Best practices for tagging your infrastructure and applications

Mallory Mooney

Most modern platforms like AWS and Kubernetes create dynamic environments by quickly spinning up instances or containers with significantly shorter lifespans than physical hosts. In these environments, where large-scale applications can be distributed across multiple ephemeral containers or instances, tagging is essential to monitoring services and underlying infrastructure.

For example, the sample architecture below shows application services that are comprised of several different components: containers, Lambda functions, and other hosted tools.

Tagging these individual components provide context for your services, enabling you to not only see your entire infrastructure, but also to isolate individual services for more comprehensive analysis. For example, you can use tags to view high-level metric data for all services deployed to a specific region in AWS or view logs for a single service hosted on a specific container. Without proper tagging, monitoring these complex systems can quickly become ineffective.

In this post, we’ll discuss some tagging best practices for your applications and application services and how you can use tags to:

map your infrastructure with your collected tags
unify your data streams to pivot between service metrics, logs, and request traces
assign owners to services and build informative alerts that automatically route notifications to teams
use primary tags to aggregate performance metrics

With tags, you can organize complex data streams (regardless of role, environment, or location), and quickly search for, aggregate, and pivot between data points.

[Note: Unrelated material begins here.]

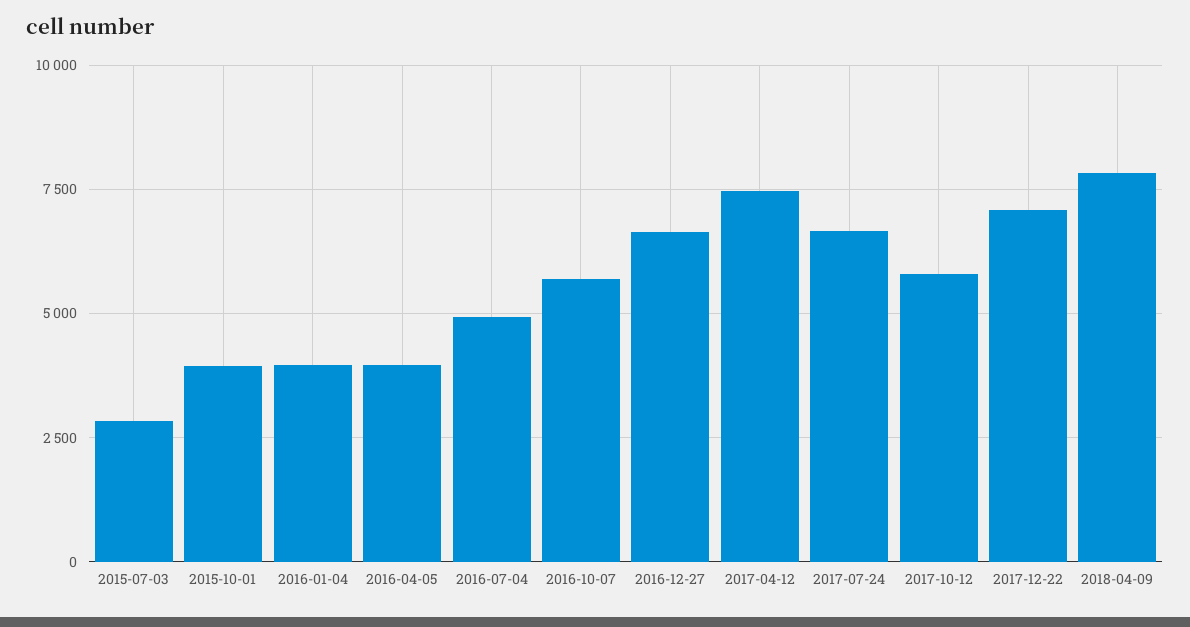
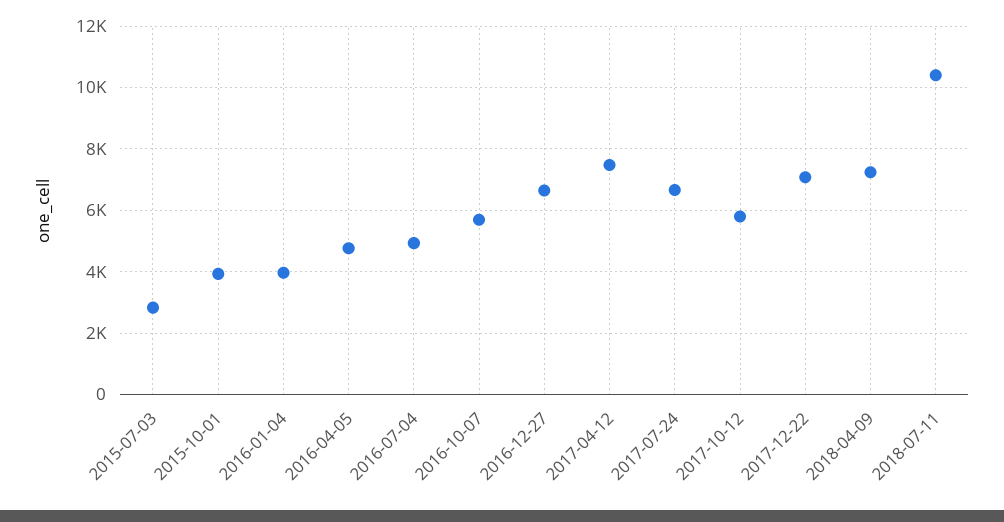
2016-04-05: 4000 -> 4800
2018-04-09: 7750 -> 7200
2018-07-11: none -> 10400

Collect all available metadata from your infrastructure

Tags are typically key:value pairs or simple values (e.g., “file-server”, “database”) that add dimension to application performance data and infrastructure metrics. Most modern platforms and configuration management tools like AWS, Kubernetes, and Chef can automatically generate their own tags. Before you begin monitoring with Datadog, it’s important to take advantage of the tagging capabilities that your platforms offer as Datadog automatically imports these tags via its integrations.

Using the standard or recommended list of tags from your providers will ensure consistency in identifying your hosts and services. Letting Datadog automatically import tags is one of the most powerful ways you can begin monitoring your systems. With this, you can immediately understand and correlate key performance data across hosts, containers, and services. In an ephemeral infrastructure, these tags can automatically group and categorize your resources as they are created.

Let’s look at a few examples.

AWS

AWS provides tools for configuring tags across all of your EC2 resources and can apply a set of tags to each instance. AWS offers suggested tagging strategies for their resources, but some common AWS infrastructure tags include:

#account
#autoscaling-group
#availability-zone
#image
#instance-type
#instance-id
#name
#region

Datadog will automatically collect and assign these tags to your resources, as seen in the example below.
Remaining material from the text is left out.